SEO for dummies

@martinsahlen martinsahlen, Lead API and Integration Engineer
Disclaimer: The title is ironic. Search Engine Optimization is in fact a huge task, and this post is just a small summary of my experiences of working hands on with it. Most self-proclaimed "SEO experts" will just tell you that SEO is important and that you should use keywords and some tags. That is not wrong, but it will only take you part of the way of increasing traffic to your site, which is what SEO is really about. Especially, the term SEO misses out on an equally important channel, social media.

Motivation

This Summer, we decided to build Proxbook - a crowdsourced directory of proximity solution providers, use cases, white papers and in depth resources about the industry itself.

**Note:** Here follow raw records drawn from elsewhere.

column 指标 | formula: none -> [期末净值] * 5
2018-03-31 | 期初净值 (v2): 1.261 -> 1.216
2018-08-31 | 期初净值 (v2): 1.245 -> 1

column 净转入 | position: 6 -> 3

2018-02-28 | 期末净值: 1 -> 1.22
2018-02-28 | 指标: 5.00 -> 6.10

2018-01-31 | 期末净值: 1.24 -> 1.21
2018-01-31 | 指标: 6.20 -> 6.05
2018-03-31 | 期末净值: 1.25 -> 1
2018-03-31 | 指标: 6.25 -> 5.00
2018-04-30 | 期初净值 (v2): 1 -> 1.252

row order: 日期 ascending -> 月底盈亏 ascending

It has worked pretty well, in fact so well that we recently decided to take things to the next level.

So far so good. Proxbook is implemented as a Single Page Application using an underlying API for populating the frontend with data. SPA architecture gives developers flexibility, and end users gets more responsive web applications with a lot less overhead of unnecessary page loads.

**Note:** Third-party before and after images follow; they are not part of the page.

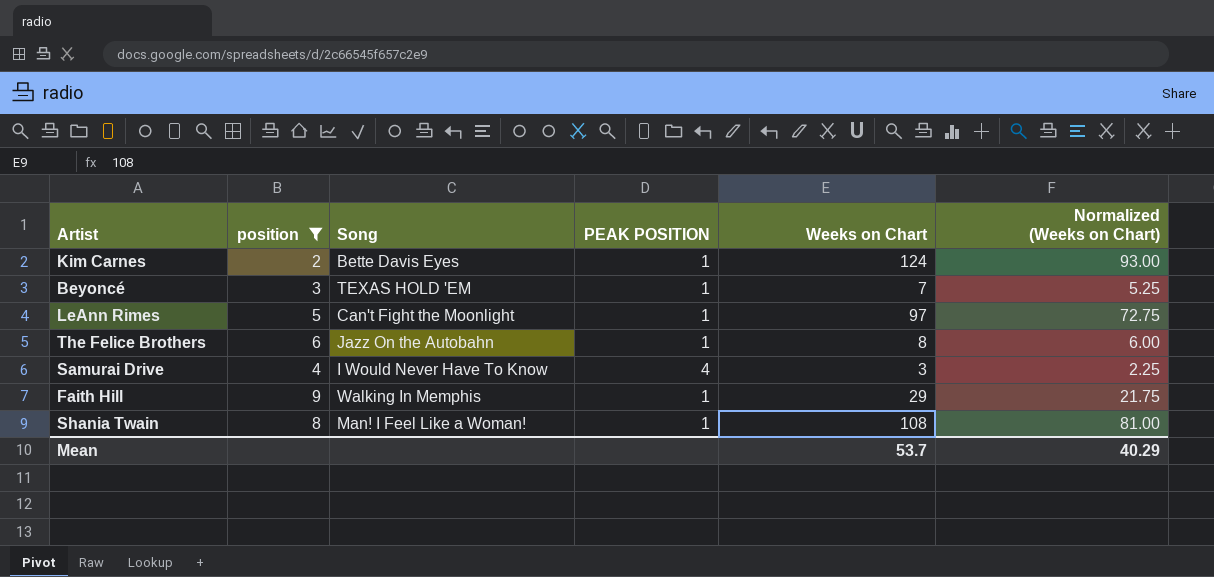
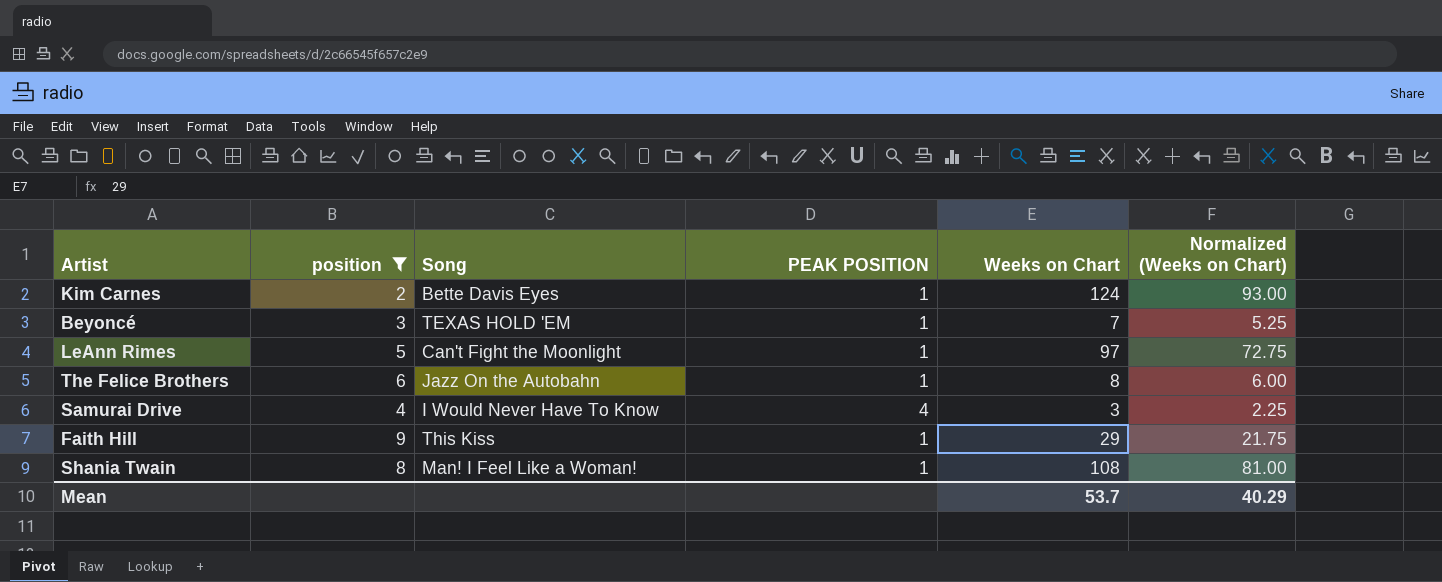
Faith Hill | Song: Walking In Memphis -> This Kiss

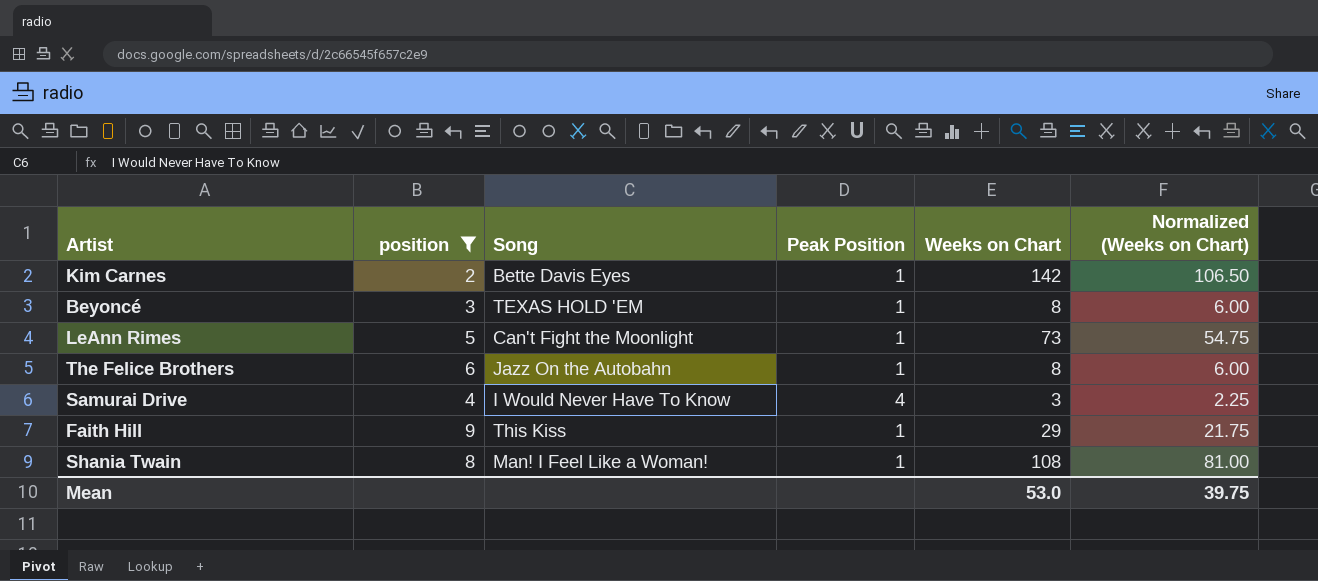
column name: PEAK POSITION -> Peak Position
Kim Carnes | Weeks on Chart: 124 -> 142
Kim Carnes | Normalized (Weeks on Chart): 93.00 -> 106.50
Beyoncé | Weeks on Chart: 7 -> 8
Beyoncé | Normalized (Weeks on Chart): 5.25 -> 6.00
LeAnn Rimes | Weeks on Chart: 97 -> 73
LeAnn Rimes | Normalized (Weeks on Chart): 72.75 -> 54.75
Mean | Weeks on Chart: 53.7 -> 53.0
Mean | Normalized (Weeks on Chart): 40.29 -> 39.75

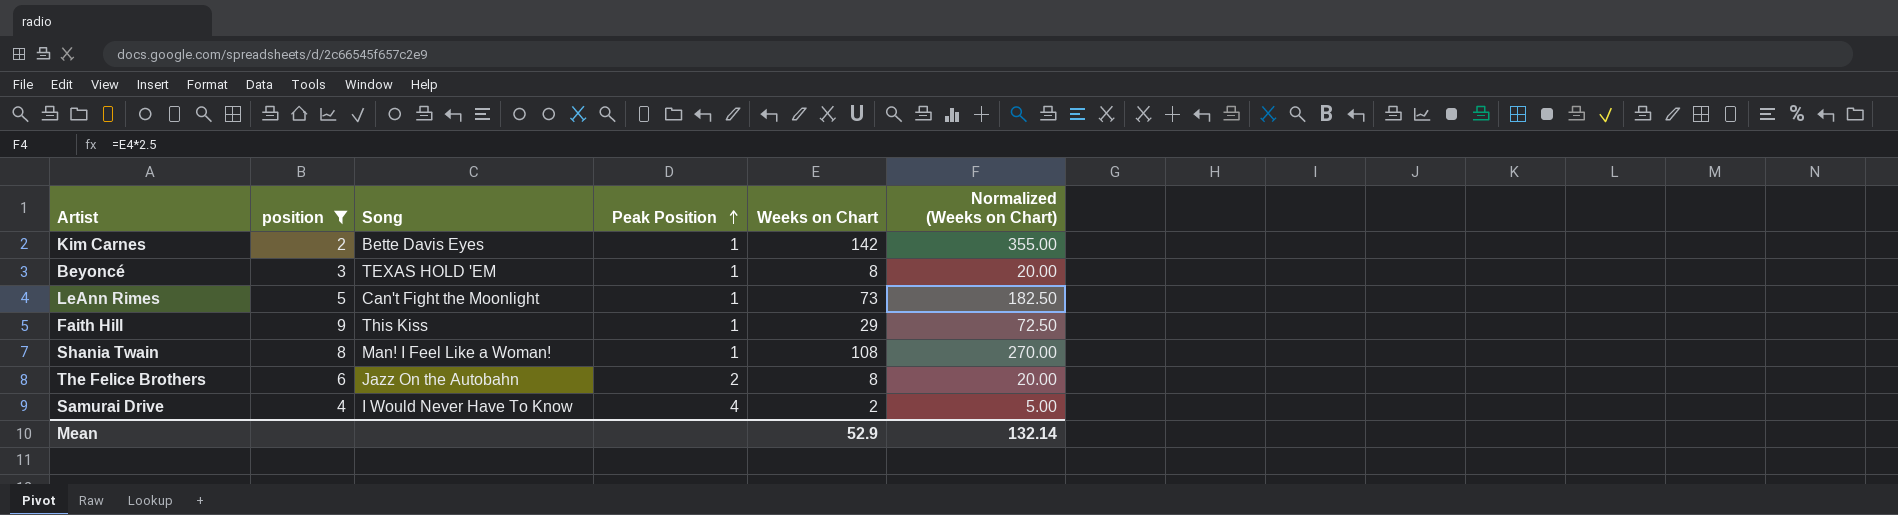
row order: none -> Peak Position ascending
column Normalized (Weeks on Chart) | formula: [Weeks on Chart] * 0.75 -> [Weeks on Chart] * 2.5
The Felice Brothers | Peak Position: 1 -> 2
Samurai Drive | Weeks on Chart: 3 -> 2
Mean | Weeks on Chart: 53.0 -> 52.9
Mean | Normalized (Weeks on Chart): 39.75 -> 132.14

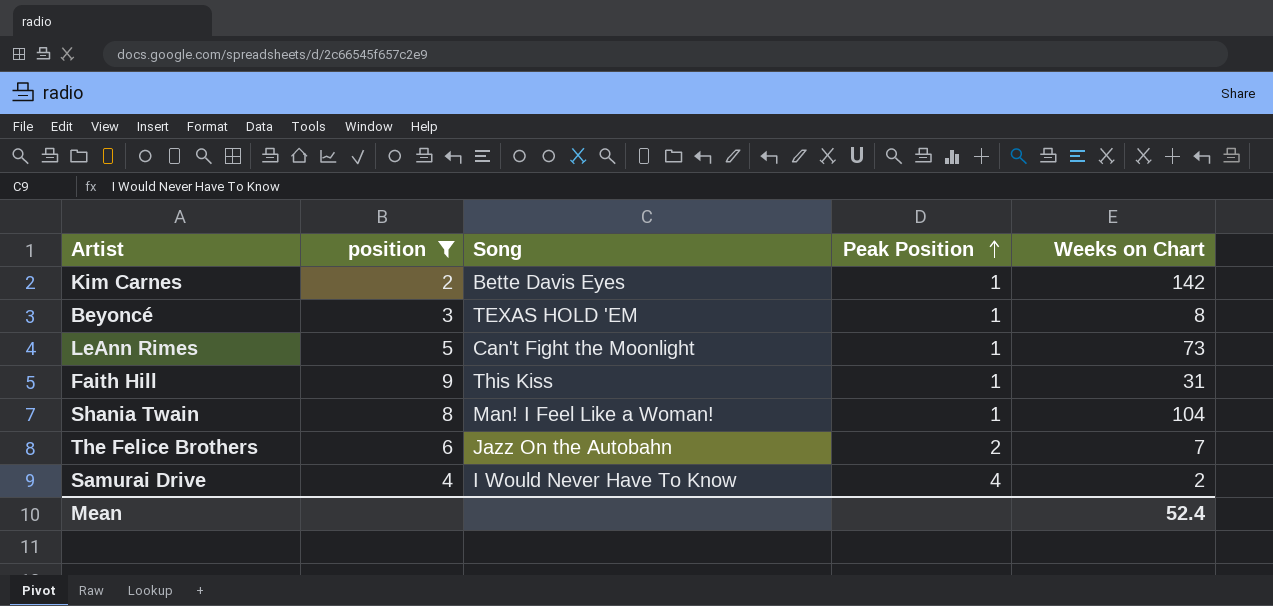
column Normalized (Weeks on Chart) | formula: [Weeks on Chart] * 2.5 -> none
Faith Hill | Weeks on Chart: 29 -> 31
Shania Twain | Weeks on Chart: 108 -> 104
The Felice Brothers | Weeks on Chart: 8 -> 7
Mean | Weeks on Chart: 52.9 -> 52.4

“The next level” in these terms meant that we certainly could see that the site got more traffic and usage - especially in terms of how long time users spend on the page. Consider it a funnel - users enters the page, some leave (bounce) and some stay, or move to other sub-pages, creating a flow chart of a user journey. In order to boost these numbers, we realized that we had to look at SEO. Proxbook had pretty low scores on all parameters (using Google Pagespeed / Google webmaster tools and similar). So, what is SEO, and what are the important parameters for getting your site high up the search engine indices?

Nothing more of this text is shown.